**Problem requirements**
Take the data below. Output it exactly from its first line through the line containing "subtotal: 9394.07 -> 11996.17".

(Collected data)
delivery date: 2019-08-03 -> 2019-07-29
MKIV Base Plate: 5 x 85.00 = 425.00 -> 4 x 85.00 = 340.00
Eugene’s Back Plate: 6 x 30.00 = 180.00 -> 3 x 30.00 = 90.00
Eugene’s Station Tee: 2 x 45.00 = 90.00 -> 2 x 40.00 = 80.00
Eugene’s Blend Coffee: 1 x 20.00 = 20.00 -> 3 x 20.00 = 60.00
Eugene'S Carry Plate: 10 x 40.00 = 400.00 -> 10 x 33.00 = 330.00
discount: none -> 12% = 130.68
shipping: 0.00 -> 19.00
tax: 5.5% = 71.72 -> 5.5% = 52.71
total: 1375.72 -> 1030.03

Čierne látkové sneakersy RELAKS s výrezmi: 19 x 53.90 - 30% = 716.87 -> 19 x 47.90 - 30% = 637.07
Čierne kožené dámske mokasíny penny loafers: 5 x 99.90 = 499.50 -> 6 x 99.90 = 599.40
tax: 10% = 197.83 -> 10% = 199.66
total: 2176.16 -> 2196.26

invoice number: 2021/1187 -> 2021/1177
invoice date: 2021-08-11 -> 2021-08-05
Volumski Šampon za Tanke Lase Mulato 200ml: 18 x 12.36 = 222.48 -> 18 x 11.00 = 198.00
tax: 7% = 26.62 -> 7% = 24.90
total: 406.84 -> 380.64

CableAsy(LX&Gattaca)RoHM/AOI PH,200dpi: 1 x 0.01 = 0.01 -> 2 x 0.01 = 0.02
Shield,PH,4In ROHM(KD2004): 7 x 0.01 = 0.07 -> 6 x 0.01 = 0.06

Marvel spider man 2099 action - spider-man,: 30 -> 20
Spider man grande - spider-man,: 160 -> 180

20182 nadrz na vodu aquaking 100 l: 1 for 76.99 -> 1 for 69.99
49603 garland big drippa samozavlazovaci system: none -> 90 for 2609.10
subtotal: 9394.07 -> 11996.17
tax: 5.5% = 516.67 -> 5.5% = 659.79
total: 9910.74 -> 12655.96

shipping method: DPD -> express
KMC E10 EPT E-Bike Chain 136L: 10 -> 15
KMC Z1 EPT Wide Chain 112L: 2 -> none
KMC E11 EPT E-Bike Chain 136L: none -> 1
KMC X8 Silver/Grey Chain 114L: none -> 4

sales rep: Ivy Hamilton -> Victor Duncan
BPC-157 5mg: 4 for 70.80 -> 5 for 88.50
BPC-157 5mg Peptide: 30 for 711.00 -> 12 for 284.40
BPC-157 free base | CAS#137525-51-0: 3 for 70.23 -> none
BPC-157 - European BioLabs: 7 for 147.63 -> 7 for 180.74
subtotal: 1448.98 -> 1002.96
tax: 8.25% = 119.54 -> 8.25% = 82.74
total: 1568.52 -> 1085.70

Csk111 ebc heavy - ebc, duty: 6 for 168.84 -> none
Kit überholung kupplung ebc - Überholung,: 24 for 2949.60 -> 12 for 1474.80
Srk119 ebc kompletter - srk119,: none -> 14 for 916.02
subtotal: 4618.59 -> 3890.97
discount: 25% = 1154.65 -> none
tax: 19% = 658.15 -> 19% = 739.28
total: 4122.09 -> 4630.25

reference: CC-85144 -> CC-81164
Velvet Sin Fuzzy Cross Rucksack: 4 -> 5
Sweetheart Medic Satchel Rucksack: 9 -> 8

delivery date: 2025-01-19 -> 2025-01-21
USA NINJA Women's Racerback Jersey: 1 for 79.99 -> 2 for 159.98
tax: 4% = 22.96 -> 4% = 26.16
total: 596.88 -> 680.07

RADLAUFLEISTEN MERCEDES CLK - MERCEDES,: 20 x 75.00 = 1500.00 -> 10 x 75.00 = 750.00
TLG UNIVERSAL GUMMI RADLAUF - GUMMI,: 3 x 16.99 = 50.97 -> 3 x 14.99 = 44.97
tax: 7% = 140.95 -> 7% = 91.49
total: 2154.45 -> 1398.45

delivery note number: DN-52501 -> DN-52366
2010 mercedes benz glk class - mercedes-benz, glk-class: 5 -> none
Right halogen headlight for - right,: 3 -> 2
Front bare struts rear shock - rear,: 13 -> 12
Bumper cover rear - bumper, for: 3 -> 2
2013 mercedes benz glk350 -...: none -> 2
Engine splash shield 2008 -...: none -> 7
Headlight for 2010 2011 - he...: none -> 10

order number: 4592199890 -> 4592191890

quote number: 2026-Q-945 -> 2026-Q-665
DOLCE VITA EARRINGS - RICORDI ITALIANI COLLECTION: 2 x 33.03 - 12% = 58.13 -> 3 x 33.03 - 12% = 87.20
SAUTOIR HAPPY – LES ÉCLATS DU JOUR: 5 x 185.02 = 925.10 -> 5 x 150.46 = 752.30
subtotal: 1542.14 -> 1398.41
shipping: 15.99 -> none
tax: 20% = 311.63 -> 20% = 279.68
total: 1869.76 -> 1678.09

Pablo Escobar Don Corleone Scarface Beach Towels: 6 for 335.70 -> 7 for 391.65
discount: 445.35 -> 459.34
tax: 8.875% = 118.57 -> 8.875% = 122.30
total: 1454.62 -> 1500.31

**Output of the task**
delivery date: 2019-08-03 -> 2019-07-29
MKIV Base Plate: 5 x 85.00 = 425.00 -> 4 x 85.00 = 340.00
Eugene’s Back Plate: 6 x 30.00 = 180.00 -> 3 x 30.00 = 90.00
Eugene’s Station Tee: 2 x 45.00 = 90.00 -> 2 x 40.00 = 80.00
Eugene’s Blend Coffee: 1 x 20.00 = 20.00 -> 3 x 20.00 = 60.00
Eugene'S Carry Plate: 10 x 40.00 = 400.00 -> 10 x 33.00 = 330.00
discount: none -> 12% = 130.68
shipping: 0.00 -> 19.00
tax: 5.5% = 71.72 -> 5.5% = 52.71
total: 1375.72 -> 1030.03

Čierne látkové sneakersy RELAKS s výrezmi: 19 x 53.90 - 30% = 716.87 -> 19 x 47.90 - 30% = 637.07
Čierne kožené dámske mokasíny penny loafers: 5 x 99.90 = 499.50 -> 6 x 99.90 = 599.40
tax: 10% = 197.83 -> 10% = 199.66
total: 2176.16 -> 2196.26

invoice number: 2021/1187 -> 2021/1177
invoice date: 2021-08-11 -> 2021-08-05
Volumski Šampon za Tanke Lase Mulato 200ml: 18 x 12.36 = 222.48 -> 18 x 11.00 = 198.00
tax: 7% = 26.62 -> 7% = 24.90
total: 406.84 -> 380.64

CableAsy(LX&Gattaca)RoHM/AOI PH,200dpi: 1 x 0.01 = 0.01 -> 2 x 0.01 = 0.02
Shield,PH,4In ROHM(KD2004): 7 x 0.01 = 0.07 -> 6 x 0.01 = 0.06

Marvel spider man 2099 action - spider-man,: 30 -> 20
Spider man grande - spider-man,: 160 -> 180

20182 nadrz na vodu aquaking 100 l: 1 for 76.99 -> 1 for 69.99
49603 garland big drippa samozavlazovaci system: none -> 90 for 2609.10
subtotal: 9394.07 -> 11996.17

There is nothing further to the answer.